Al finalizar aquel verano, John le dio todas las cartas que le había escrito durante ese tiempo y que nunca se había atrevido a enviarle. Julie volvió a Londres, donde vivía, no sin antes prometerle que se escribirían a diario. 
Unos meses más tarde, recibió no solo la carta con esa letra tan perfecta de su amada, sino también una petición de trabajo en un periódico londinense para escribir una columna a diario. Todo eso fue cosa de Julie, ya que envió todas las cartas de John a la redacción del periódico. Y ellos se quedaron tan sorprendidos de cómo una persona podía escribir así, que le dieron el puesto. 
Al poco tiempo de su llegada a la capital inglesa, John y Julie, se casaron. Y así pasó el tiempo. John escribió su primer libro, sobre la historia de ellos dos, y poco a poco fue teniendo éxito. Su libro favorito, sin duda. Cada vez que lo leía, más envejecían aquellas páginas con palabras que hablaban de su amor eterno. Como también envejecían ellos. Tuvieron tres hijos. Y él seguía escribiendo libros y libros, que cada vez triunfaban más, sobre las nuevas historias que vivían, y como cada día que pasaba, era muchísimo mejor que el anterior.

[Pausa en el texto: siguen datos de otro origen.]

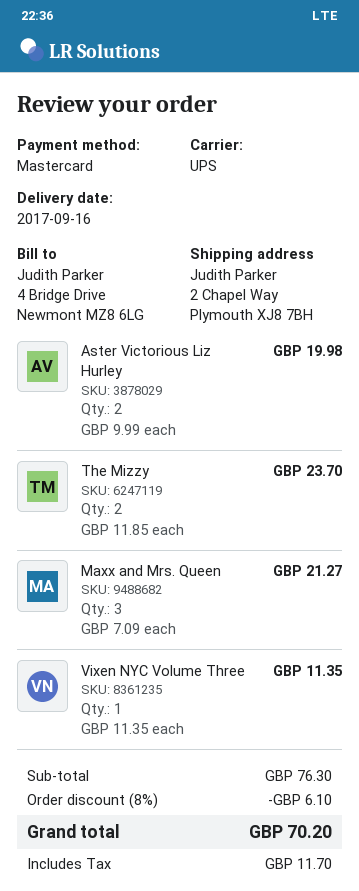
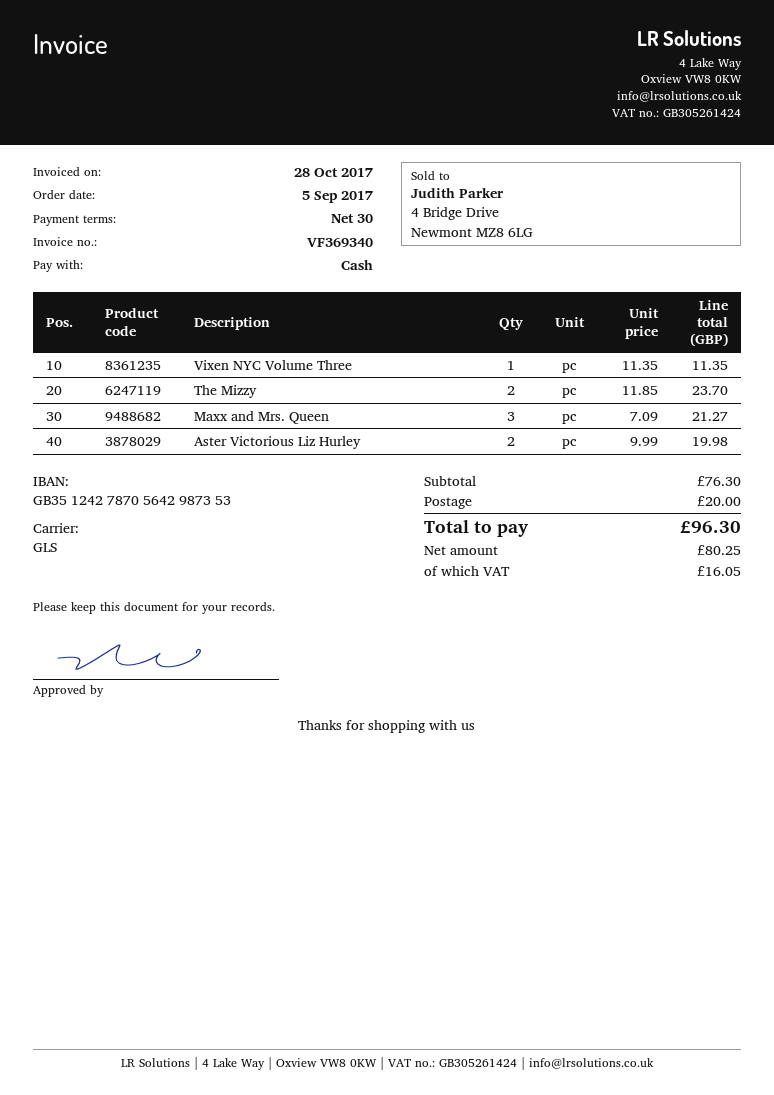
payment method: Mastercard -> cash
shipping method: UPS -> GLS
discount: 8% = 6.10 -> none
shipping: none -> 20.00
tax: 11.70 -> 16.05
total: 70.20 -> 96.30

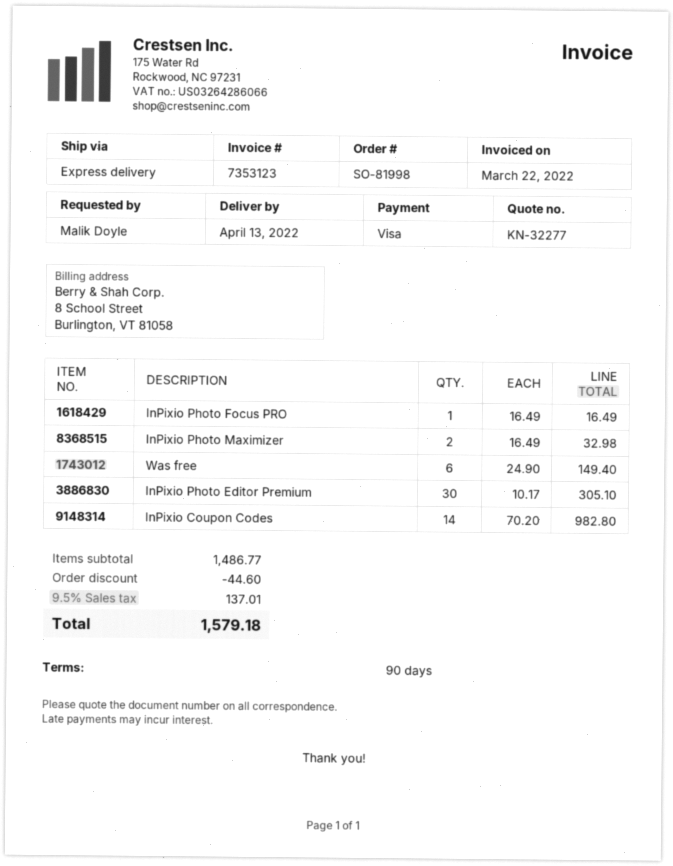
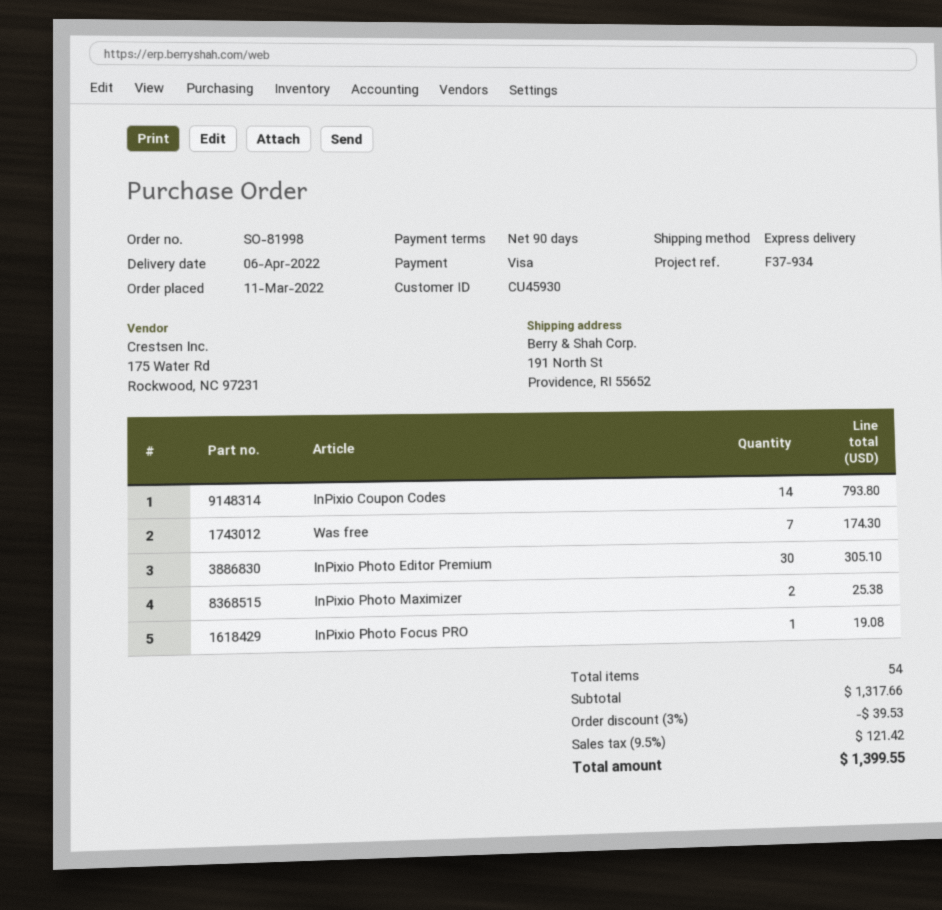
delivery date: 2022-04-13 -> 2022-04-06
InPixio Photo Focus PRO: 1 for 16.49 -> 1 for 19.08
InPixio Photo Maximizer: 2 for 32.98 -> 2 for 25.38
Was free: 6 for 149.40 -> 7 for 174.30
InPixio Coupon Codes: 14 for 982.80 -> 14 for 793.80
subtotal: 1486.77 -> 1317.66
discount: 44.60 -> 39.53
tax: 9.5% = 137.01 -> 9.5% = 121.42
total: 1579.18 -> 1399.55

Abre los ojos de nuevo. Habían pasado ya 65 años desde aquel verano del 36. Recuerda bien. Pero ahora las cosas han cambiado y se han torcido mucho sus vidas. John tiene cáncer. Mira a su alrededor, y ahora sí que puede ver bien. Está en la cama del hospital, adormecido por las fuertes dosis de morfina. El sonido del electrocardiógrafo aumenta, y también su frecuencia. Sus tres hijos, que se secan las lágrimas cuando abre los ojos, y cambian la tristeza por una fuerte sonrisa de ánimo. El médico y tres enfermeras atentos de su estado. Algunos familiares más. Y Julie, arrugada, envejecida, y tocada por los años, pero tan perfecta como siempre para los ojos de John. Le acaricia la cara. Ella sonríe. Admira el color caramelo de sus ojos. Pero la máquina que emite ese sonido tan irritante suena dos veces más, y la última vez, su sonido queda prolongado. El corazón de John deja de latir. El caramelo de los ojos de Julie no pueden entreverse entre tantas lágrimas que brotan de ellos. En ese momento, sus corazones ya no laten al mismo compás porque todos tenemos una fecha, un momento, un instante, un suspiro, una hora, un minuto, y un segundo en el que todo se acaba para nosotros. En el que nada existe. Y en ese momento, John deja tanto dolor donde él estaba... Deja todo roto. Menos el silencio y las lágrimas. Todo cambia, y a ellos todo le recuerda a él. Y durante unos días parece que no saben ni sumar. Y deja recuerdos. Y, sin querer, hace pasar uno de los peores momentos a las personas a las que quería, especialmente a Julie. Pero de eso se trata la vida, de que cuando mueras todos los de tu alrededor estén llorando, porque al fin y al cabo, hay que hacerse de querer. Pero él vivió la vida, y sabía que algún día llegaría. Y aún así se sentía inmortal, y sientía que también lo eran ellos, todos ellos. Pero no es así, somos cuerpo que, guiado o no por el alma, se consume, se desgasta y, desaparece. Y aunque lo más duro para Julie es dejarle solo ahí, en una caja para siempre, sin saber si algún día de la supuesta eternidad que vivirá después de la muerte, lo podrá volver a ver. Julie no se preocupa. Sabe que sí. Que hay amores que duran más allá del tiempo. Amores eternos, que ganan a la muerte.